• Work item: Retype the listing exactly. Leave out the images.
START Dataset
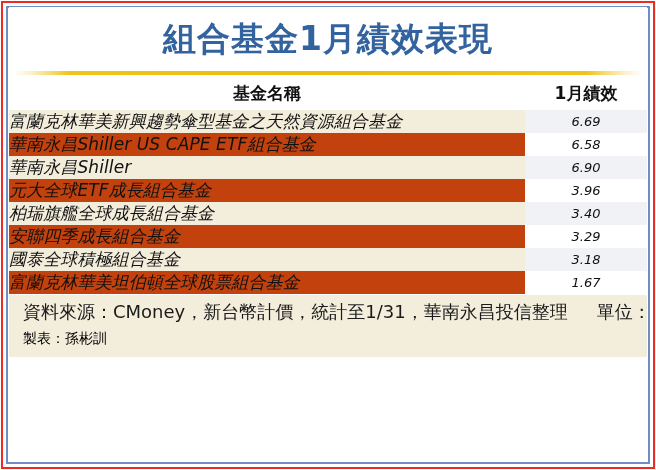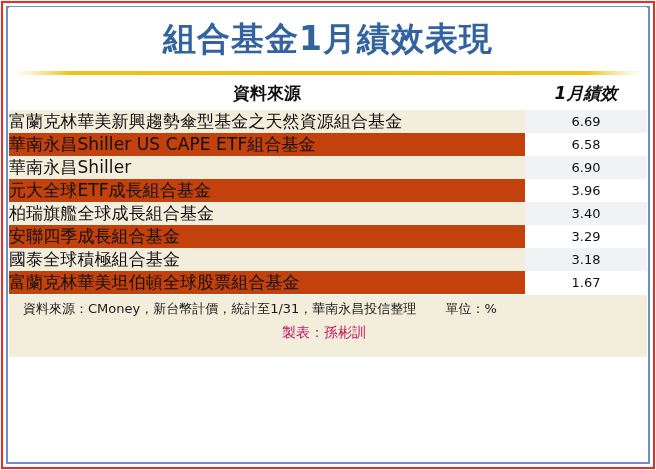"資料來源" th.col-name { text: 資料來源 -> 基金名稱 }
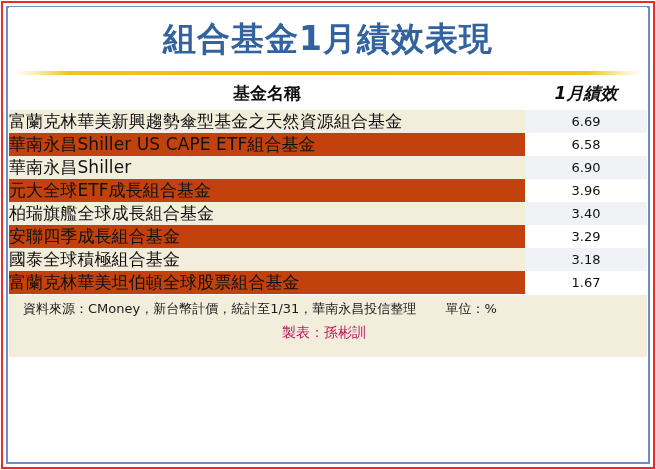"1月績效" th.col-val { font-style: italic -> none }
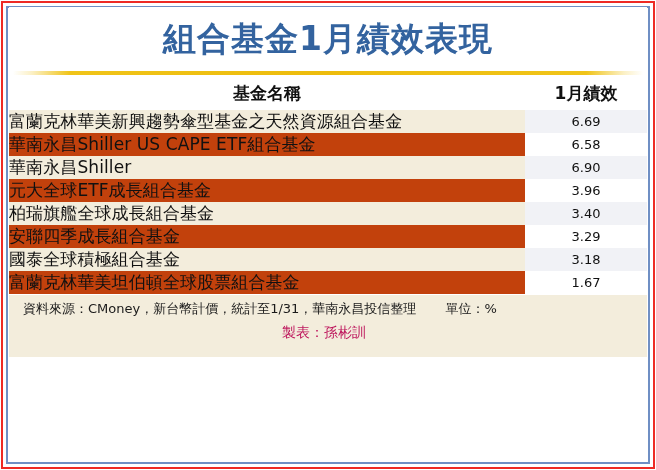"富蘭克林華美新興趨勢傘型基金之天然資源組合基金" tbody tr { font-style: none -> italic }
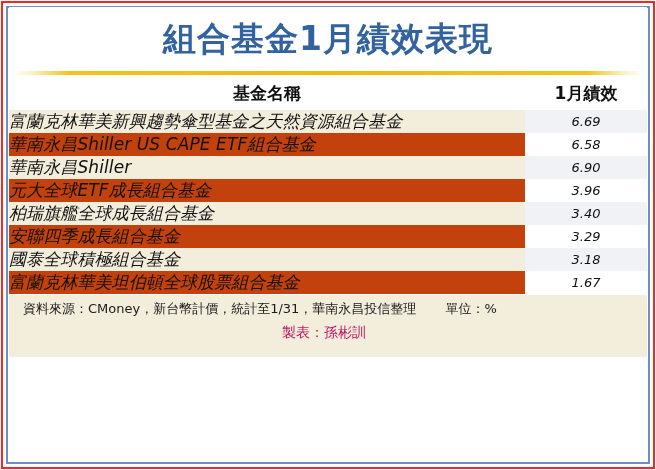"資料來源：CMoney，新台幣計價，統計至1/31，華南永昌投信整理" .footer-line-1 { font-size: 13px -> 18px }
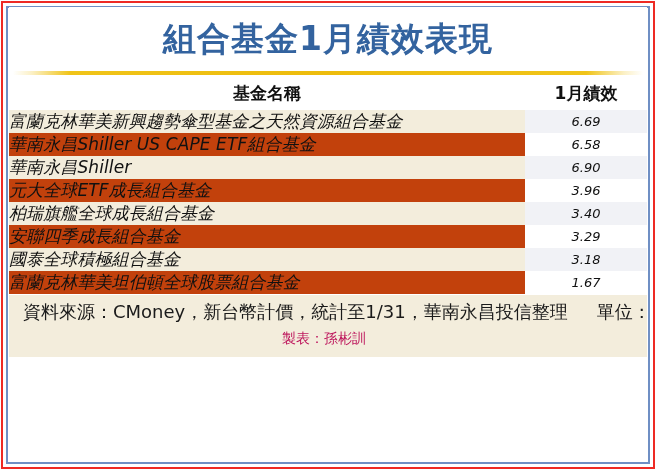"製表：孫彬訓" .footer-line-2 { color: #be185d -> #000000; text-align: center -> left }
END Dataset
• Problem solution:
"資料來源" th.col-name { text: 資料來源 -> 基金名稱 }
"1月績效" th.col-val { font-style: italic -> none }
"富蘭克林華美新興趨勢傘型基金之天然資源組合基金" tbody tr { font-style: none -> italic }
"資料來源：CMoney，新台幣計價，統計至1/31，華南永昌投信整理" .footer-line-1 { font-size: 13px -> 18px }
"製表：孫彬訓" .footer-line-2 { color: #be185d -> #000000; text-align: center -> left }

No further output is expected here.